Ironically, these days business is tending towards collaboration while the social sector is tending towards competition. Each sector – ‘for-profit’ and ‘not-for-profit’ – seems to be seeking to tap the comparative advantage of the value chain of the other sector. Just look at the last few issues of Harvard Business Review. It had a pattern-disrupting cover story on ‘Creating Shared Value’ by Michael Porter and Mark Kramer in the January/February issue, while the July/August issue is called ‘Collaborate: Build a culture of trust and innovation’.
The Stanford Social Innovation Review, on the other hand, has regularly run pieces on metric evaluation, impact investment and entrepreneurship – concepts more often associated with hard-nosed business operations. Management consultants for both for-profit businesses and non-profit (or social profit) organizations – such as the work of Marilyn Darling of Signet Research on ‘emergent learning systems’ – are integrating the best practices of each sector across the spectrum to find innovative solutions to wicked problems in complex adaptive systems of all kinds – sociological, ecological, governmental and financial.

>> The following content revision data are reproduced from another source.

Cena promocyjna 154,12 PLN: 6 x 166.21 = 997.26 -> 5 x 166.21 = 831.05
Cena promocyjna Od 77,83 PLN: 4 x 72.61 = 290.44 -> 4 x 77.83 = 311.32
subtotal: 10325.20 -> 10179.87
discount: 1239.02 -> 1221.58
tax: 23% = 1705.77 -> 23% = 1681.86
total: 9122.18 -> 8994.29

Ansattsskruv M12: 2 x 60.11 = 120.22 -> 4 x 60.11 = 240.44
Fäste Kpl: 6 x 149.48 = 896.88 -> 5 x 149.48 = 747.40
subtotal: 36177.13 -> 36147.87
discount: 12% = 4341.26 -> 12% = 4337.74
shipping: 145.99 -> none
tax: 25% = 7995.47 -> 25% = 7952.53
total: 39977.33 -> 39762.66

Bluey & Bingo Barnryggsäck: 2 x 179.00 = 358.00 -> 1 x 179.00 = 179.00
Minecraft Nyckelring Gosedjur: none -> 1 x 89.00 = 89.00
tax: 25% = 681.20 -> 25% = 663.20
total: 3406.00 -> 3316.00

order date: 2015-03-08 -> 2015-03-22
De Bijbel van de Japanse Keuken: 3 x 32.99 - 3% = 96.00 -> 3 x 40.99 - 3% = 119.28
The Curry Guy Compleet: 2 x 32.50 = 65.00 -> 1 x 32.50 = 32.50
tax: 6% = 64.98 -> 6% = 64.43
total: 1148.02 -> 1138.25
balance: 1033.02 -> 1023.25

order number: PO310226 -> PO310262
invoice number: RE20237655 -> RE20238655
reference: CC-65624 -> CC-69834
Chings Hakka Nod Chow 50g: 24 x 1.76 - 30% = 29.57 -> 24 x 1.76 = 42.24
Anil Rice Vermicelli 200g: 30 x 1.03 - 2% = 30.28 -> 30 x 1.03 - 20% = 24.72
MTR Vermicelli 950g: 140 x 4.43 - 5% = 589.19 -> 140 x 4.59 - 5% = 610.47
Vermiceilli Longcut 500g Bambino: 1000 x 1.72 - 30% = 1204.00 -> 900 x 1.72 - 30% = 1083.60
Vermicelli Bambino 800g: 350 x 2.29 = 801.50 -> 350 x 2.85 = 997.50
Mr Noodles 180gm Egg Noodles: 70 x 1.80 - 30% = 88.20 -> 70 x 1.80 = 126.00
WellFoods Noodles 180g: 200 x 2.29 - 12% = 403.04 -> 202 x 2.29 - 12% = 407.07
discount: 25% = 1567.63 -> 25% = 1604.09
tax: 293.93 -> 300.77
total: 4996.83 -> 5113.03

Knight and Hartnell’s sceptical but sensible approach to collaboration should be well heeded by donors who support social movements. Scholars have shown that in a comparison of social change strategy outcomes, unexpected political opportunity is often the dependant variable in movement success. Donor collaboration is especially difficult when it comes to anticipating and responding to unexpected political opportunity – particularly across cultures and complex social systems. In fact, self-empowered social movement leaders are often the only ones who can successfully anticipate crucial unexpected opportunities for their movements – that’s why they are leaders and why they have followers.
Donors acting independently – although not necessarily alone – will often achieve better results by enabling such leaders to quickly mobilize resources without waiting for collaborators to sense the same unexpected opportunity.